Look through the entries below and show every line containing the word "none".

•••••

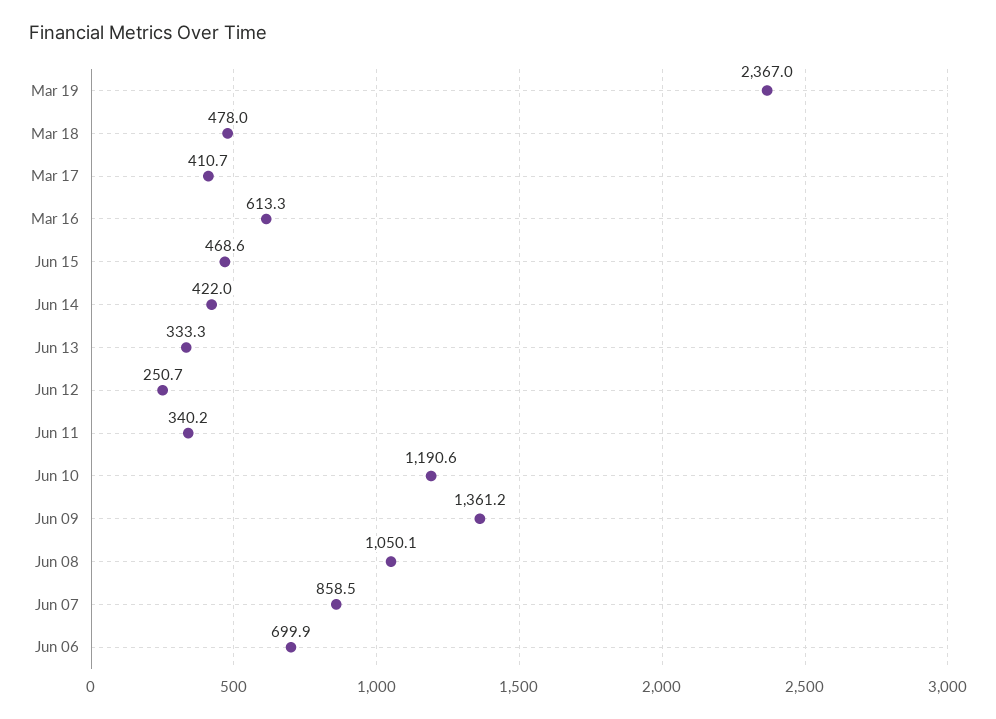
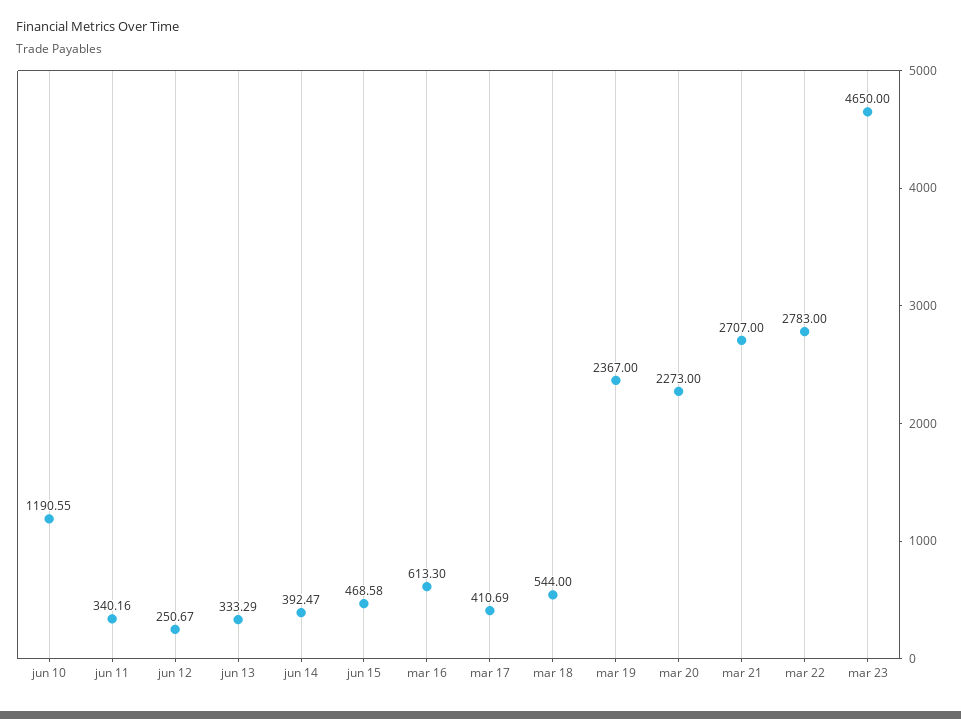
Mar 18: 478 -> 544
Jun 14: 422 -> 392.47
Jun 09: 1361.2 -> none
Jun 08: 1050.1 -> none
Jun 07: 858.5 -> none
Jun 06: 699.9 -> none
mar 20: none -> 2273
mar 21: none -> 2707
mar 22: none -> 2783
mar 23: none -> 4650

•••••

**The answer:**
Jun 09: 1361.2 -> none
Jun 08: 1050.1 -> none
Jun 07: 858.5 -> none
Jun 06: 699.9 -> none
mar 20: none -> 2273
mar 21: none -> 2707
mar 22: none -> 2783
mar 23: none -> 4650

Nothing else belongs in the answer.